*** Given records ***

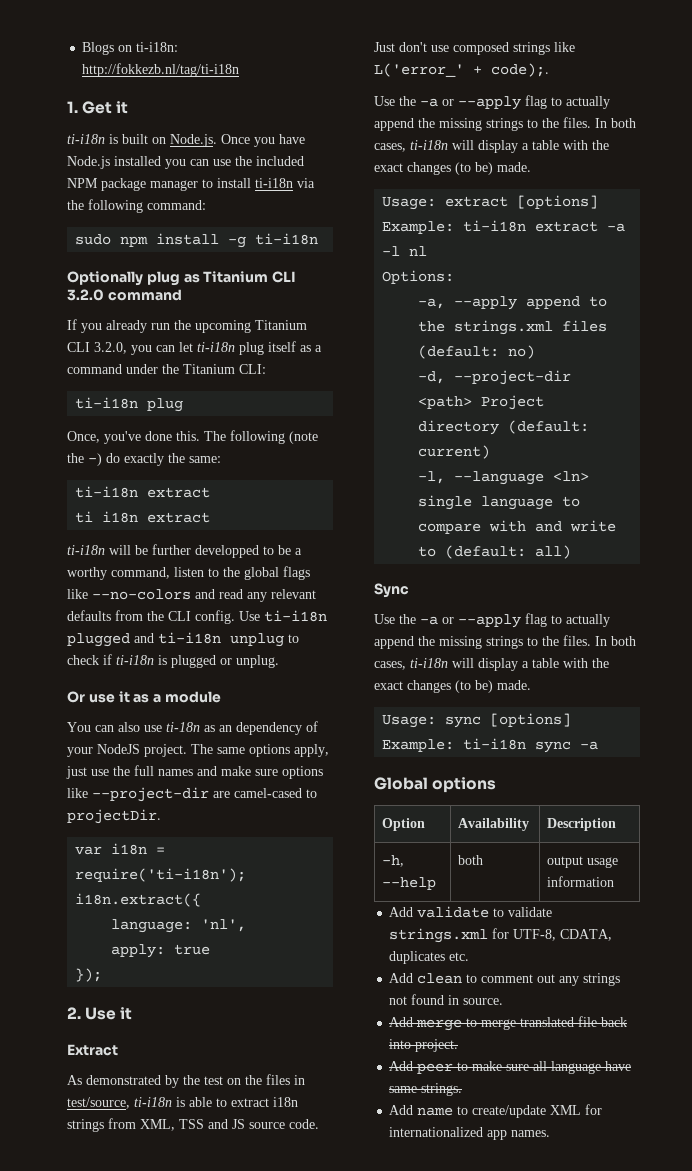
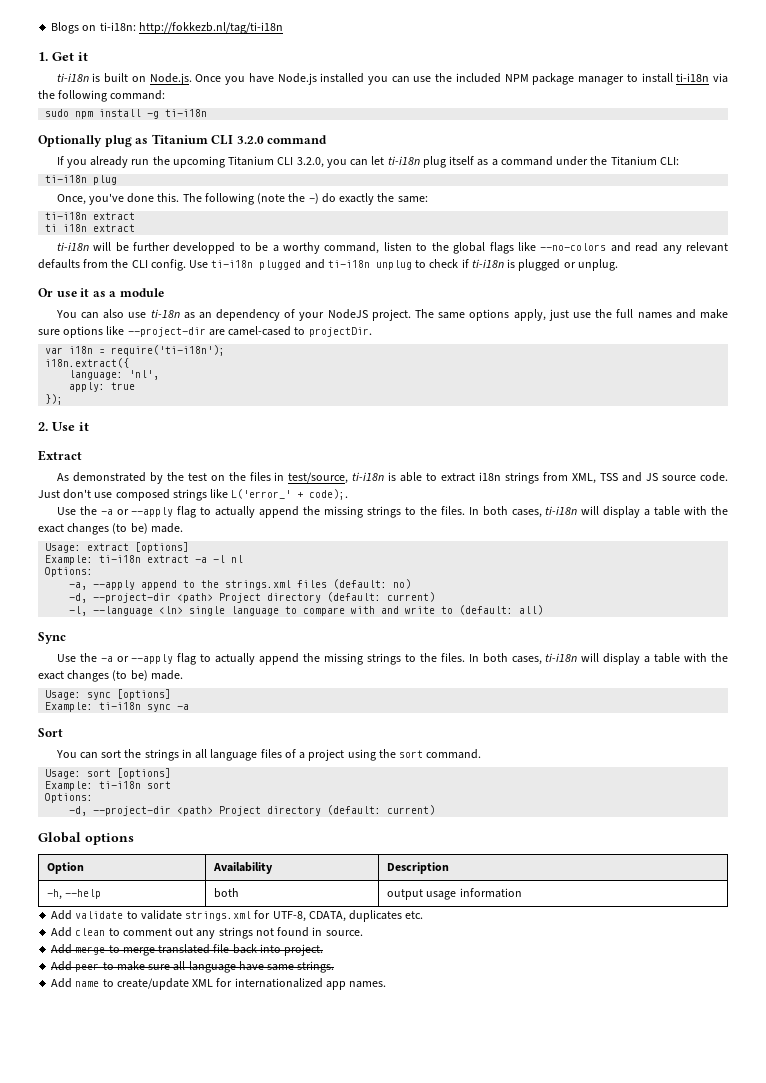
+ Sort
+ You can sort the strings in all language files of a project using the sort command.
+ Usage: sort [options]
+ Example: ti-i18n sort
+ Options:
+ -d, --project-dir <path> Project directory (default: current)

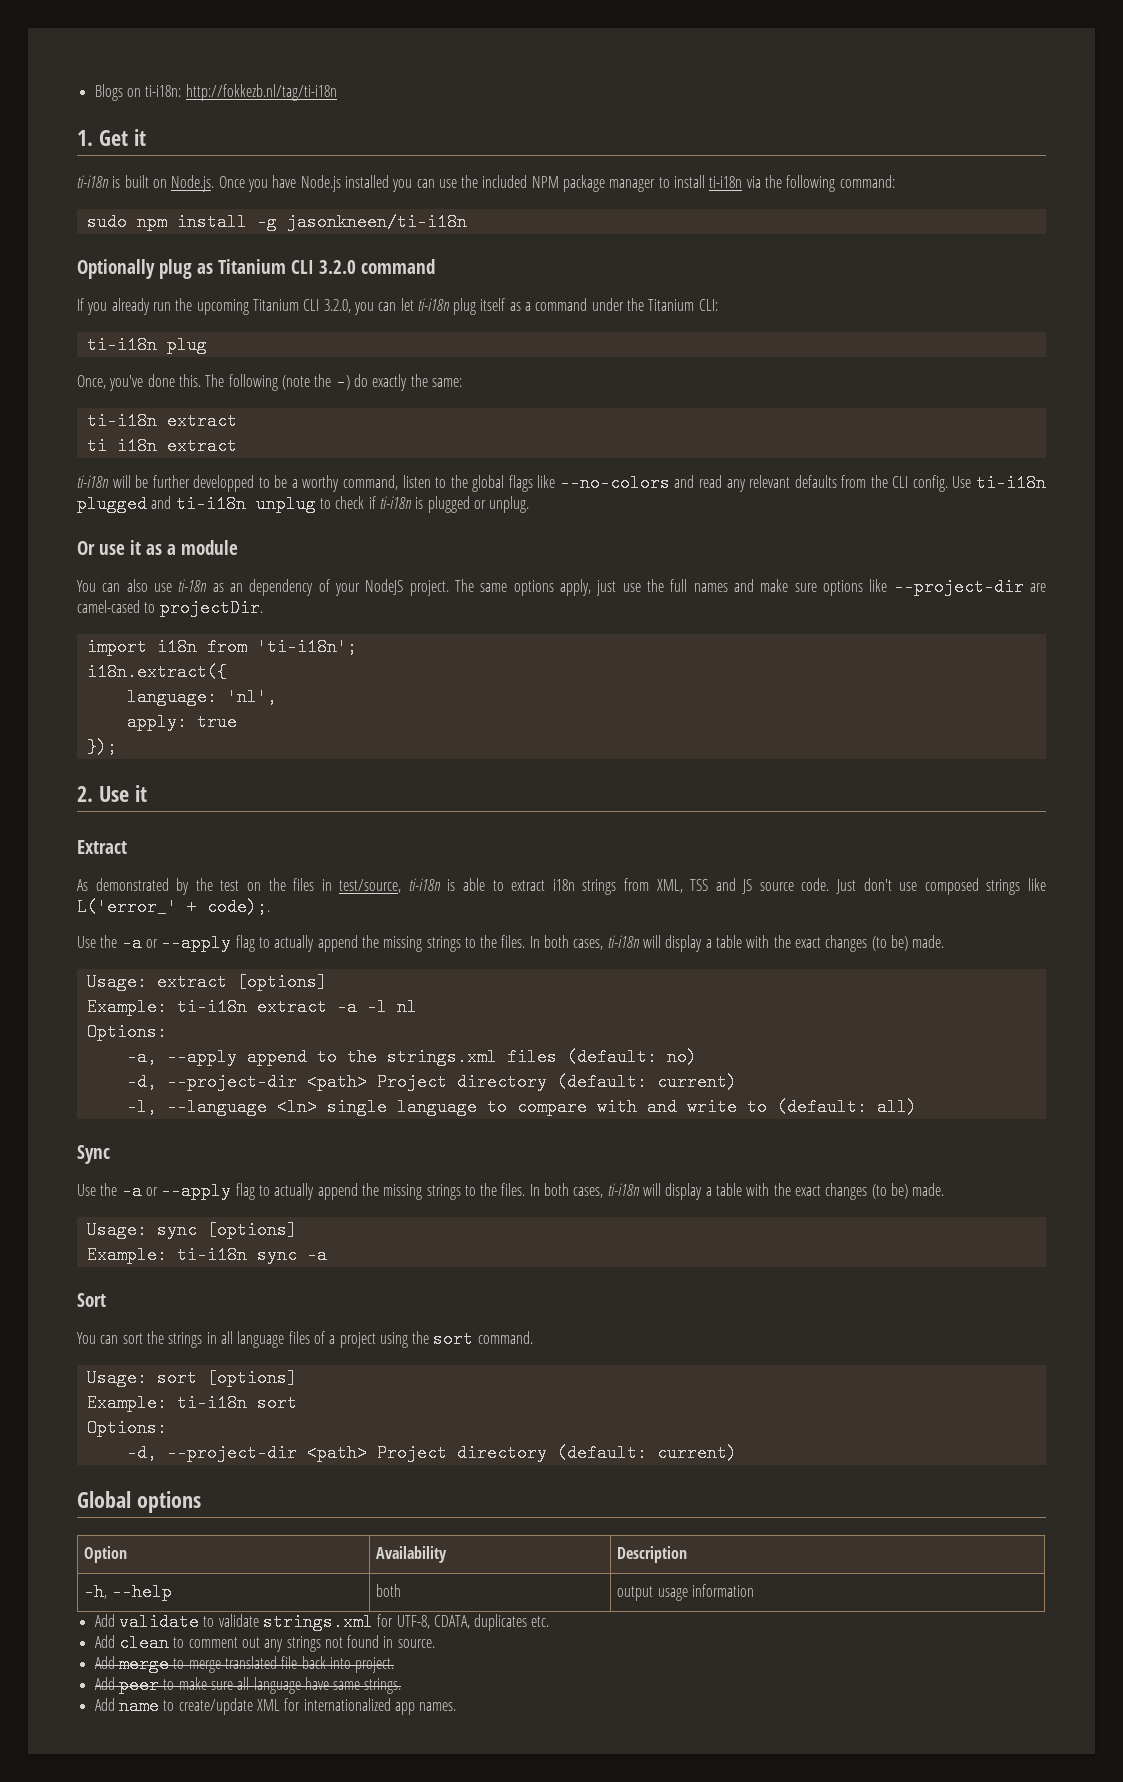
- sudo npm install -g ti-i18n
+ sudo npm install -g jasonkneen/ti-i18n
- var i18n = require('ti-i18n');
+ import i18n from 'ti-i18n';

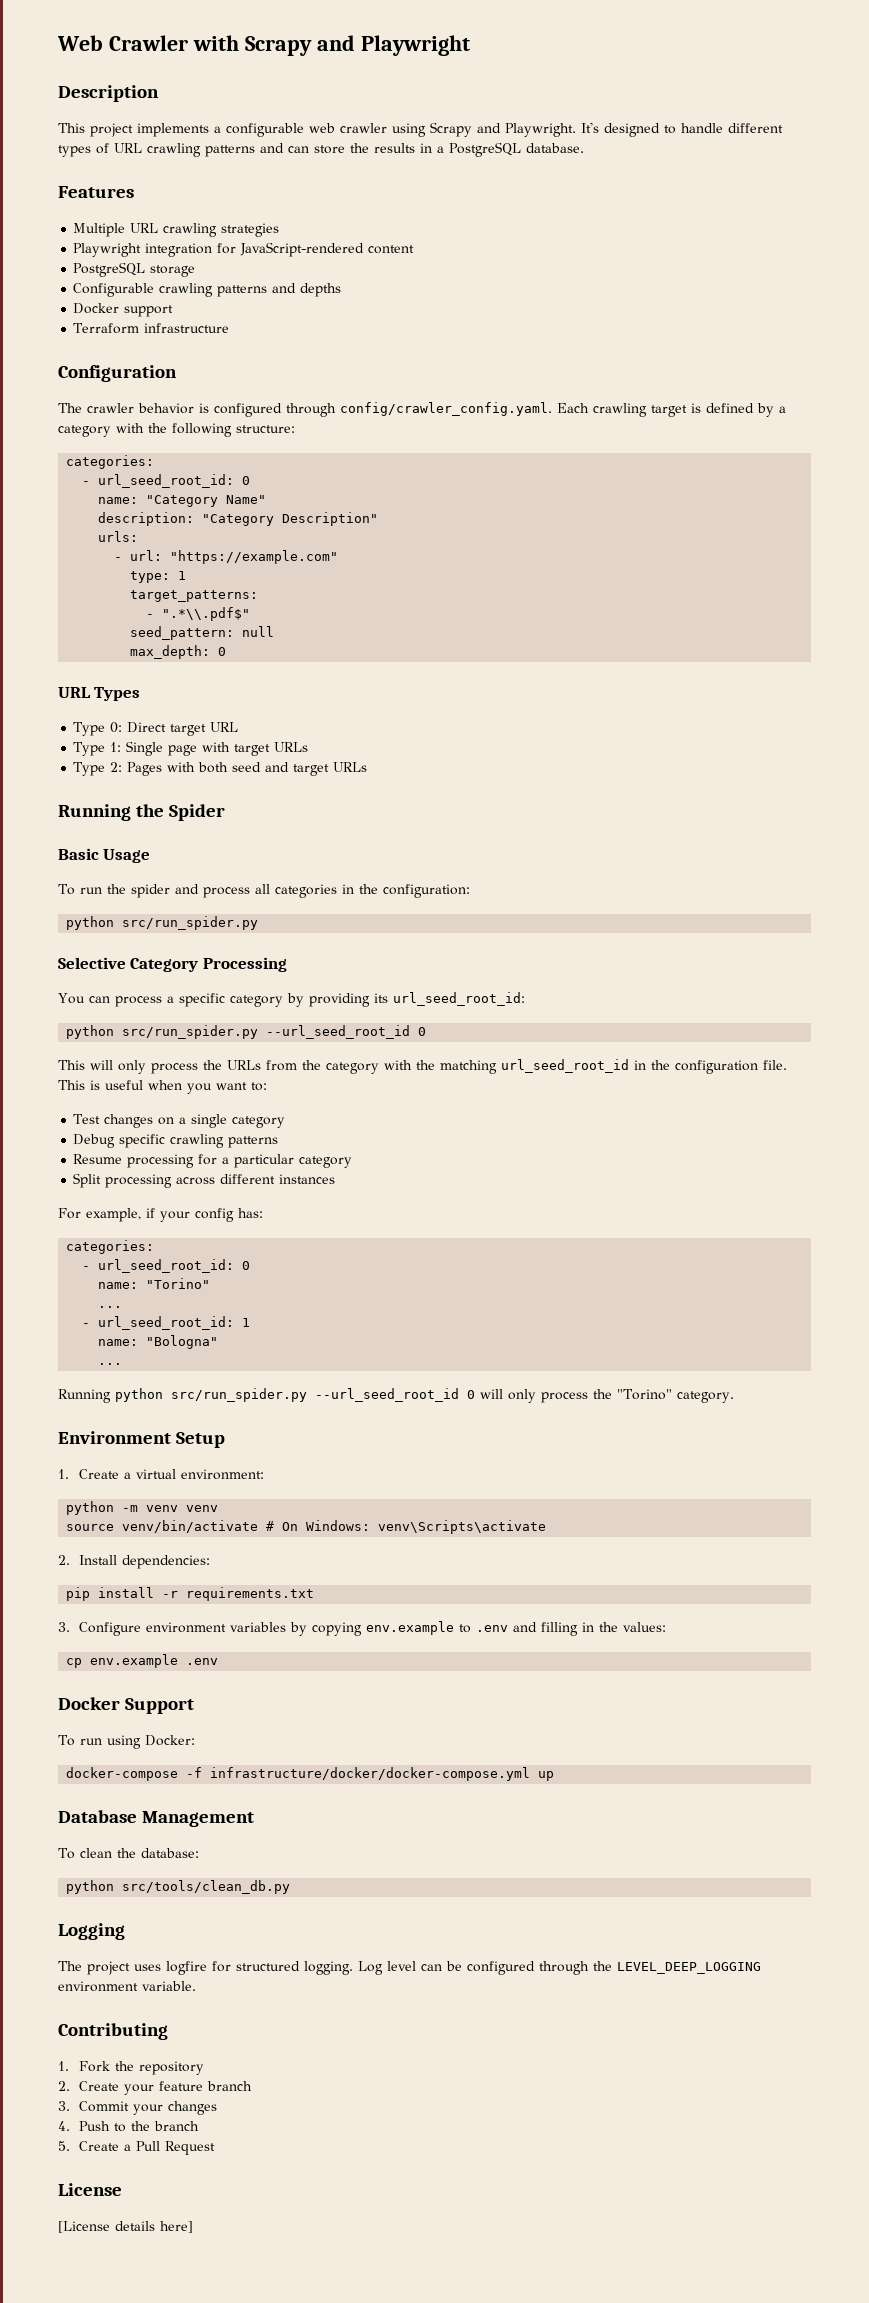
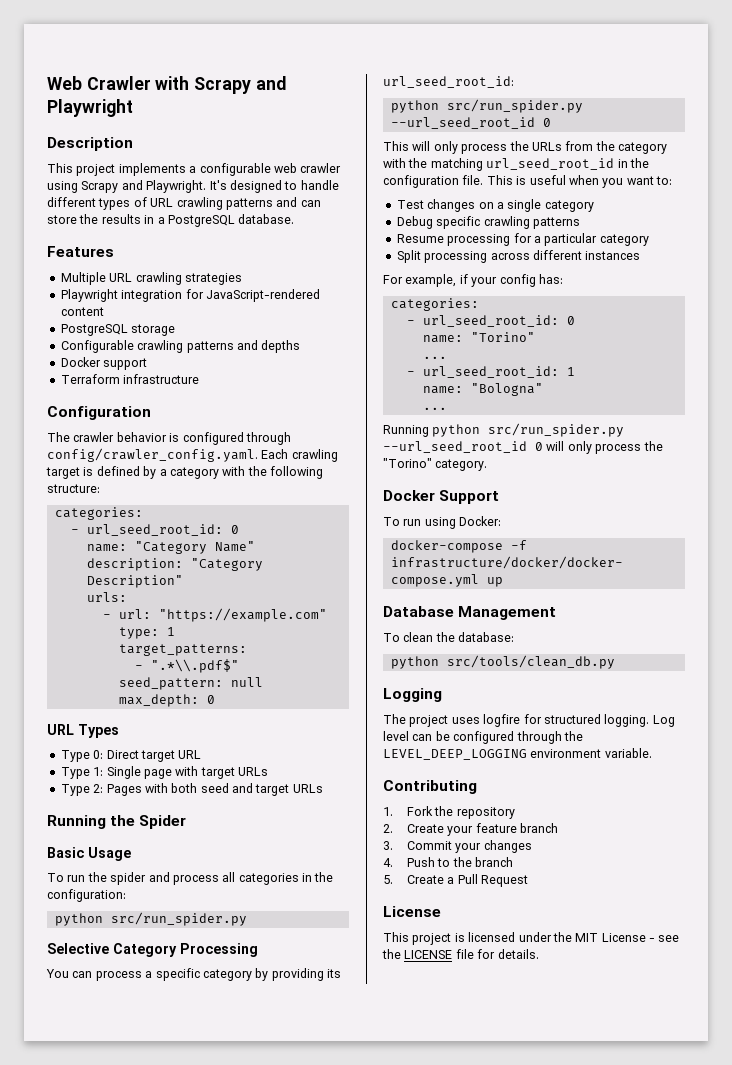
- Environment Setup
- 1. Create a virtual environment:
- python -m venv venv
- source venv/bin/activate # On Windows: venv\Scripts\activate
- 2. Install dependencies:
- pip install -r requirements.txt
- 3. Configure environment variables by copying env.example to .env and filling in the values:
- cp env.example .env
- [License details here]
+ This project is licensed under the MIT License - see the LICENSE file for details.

***

Task statement => Transcribe exactly, please, the lines from the one with "- pip install -r requirements.txt" to the last line of the entries above, ends included.

Exercise response =>
- pip install -r requirements.txt
- 3. Configure environment variables by copying env.example to .env and filling in the values:
- cp env.example .env
- [License details here]
+ This project is licensed under the MIT License - see the LICENSE file for details.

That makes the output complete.